DATA:
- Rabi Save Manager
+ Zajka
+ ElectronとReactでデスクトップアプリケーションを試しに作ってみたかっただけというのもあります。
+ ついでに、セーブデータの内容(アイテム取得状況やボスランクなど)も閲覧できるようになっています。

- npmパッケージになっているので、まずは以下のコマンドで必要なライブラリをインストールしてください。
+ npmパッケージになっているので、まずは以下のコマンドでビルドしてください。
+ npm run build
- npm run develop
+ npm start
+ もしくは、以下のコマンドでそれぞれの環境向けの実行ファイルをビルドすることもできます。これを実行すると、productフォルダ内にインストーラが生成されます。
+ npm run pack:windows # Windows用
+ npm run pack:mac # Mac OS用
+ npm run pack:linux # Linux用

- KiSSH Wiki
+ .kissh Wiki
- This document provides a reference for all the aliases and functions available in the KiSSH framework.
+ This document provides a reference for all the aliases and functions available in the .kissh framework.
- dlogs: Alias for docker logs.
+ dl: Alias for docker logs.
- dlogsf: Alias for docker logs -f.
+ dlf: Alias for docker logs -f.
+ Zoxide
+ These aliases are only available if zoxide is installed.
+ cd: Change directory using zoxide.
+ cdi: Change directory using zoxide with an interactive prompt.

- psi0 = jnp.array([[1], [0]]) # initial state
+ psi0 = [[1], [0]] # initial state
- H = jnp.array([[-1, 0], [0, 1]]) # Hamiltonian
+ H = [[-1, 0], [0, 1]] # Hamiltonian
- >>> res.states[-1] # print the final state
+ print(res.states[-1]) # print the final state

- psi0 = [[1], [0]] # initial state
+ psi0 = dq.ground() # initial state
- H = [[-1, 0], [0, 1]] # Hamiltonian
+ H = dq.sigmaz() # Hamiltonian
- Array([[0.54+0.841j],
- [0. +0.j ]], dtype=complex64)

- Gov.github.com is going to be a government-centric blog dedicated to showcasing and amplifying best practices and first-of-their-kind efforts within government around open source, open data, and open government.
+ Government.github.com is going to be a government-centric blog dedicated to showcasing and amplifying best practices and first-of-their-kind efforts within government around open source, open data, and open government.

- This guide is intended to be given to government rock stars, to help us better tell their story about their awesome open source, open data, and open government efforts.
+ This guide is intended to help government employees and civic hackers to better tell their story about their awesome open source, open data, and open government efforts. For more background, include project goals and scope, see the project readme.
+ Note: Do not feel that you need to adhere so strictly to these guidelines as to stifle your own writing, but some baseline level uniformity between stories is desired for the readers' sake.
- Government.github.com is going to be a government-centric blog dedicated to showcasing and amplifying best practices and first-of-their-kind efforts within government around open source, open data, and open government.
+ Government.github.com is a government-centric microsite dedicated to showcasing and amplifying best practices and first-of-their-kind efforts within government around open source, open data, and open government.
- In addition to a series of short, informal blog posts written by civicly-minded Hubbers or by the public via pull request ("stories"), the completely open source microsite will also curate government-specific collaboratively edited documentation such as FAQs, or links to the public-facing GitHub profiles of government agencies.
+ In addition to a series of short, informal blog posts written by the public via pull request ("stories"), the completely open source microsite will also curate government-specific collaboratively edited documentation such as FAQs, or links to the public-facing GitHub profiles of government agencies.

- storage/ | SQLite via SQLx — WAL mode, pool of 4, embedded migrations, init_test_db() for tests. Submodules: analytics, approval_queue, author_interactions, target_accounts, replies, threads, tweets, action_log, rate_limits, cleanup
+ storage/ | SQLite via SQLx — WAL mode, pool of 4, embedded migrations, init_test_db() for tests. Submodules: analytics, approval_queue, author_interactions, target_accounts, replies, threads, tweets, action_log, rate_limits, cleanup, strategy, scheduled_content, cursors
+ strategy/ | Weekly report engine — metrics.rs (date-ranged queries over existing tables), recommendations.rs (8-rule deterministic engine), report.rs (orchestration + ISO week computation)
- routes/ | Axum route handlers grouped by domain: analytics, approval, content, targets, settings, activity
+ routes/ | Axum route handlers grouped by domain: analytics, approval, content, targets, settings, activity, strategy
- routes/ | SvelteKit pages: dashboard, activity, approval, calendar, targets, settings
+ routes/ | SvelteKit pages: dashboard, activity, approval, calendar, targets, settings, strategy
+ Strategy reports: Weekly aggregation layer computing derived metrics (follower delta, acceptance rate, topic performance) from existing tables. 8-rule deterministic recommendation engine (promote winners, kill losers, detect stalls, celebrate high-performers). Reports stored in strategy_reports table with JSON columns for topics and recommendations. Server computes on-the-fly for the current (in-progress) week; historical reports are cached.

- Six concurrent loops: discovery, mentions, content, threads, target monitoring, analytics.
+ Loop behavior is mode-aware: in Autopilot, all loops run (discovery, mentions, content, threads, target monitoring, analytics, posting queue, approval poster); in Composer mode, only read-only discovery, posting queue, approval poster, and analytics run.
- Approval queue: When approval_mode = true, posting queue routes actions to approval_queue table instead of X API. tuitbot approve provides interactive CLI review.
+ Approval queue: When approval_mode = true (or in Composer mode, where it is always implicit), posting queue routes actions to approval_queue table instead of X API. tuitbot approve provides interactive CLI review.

EXERCISE INSTRUCTIONS:
Where the word "print" appears in a line of the entries, copy that line.

REPLY:
- >>> res.states[-1] # print the final state
+ print(res.states[-1]) # print the final state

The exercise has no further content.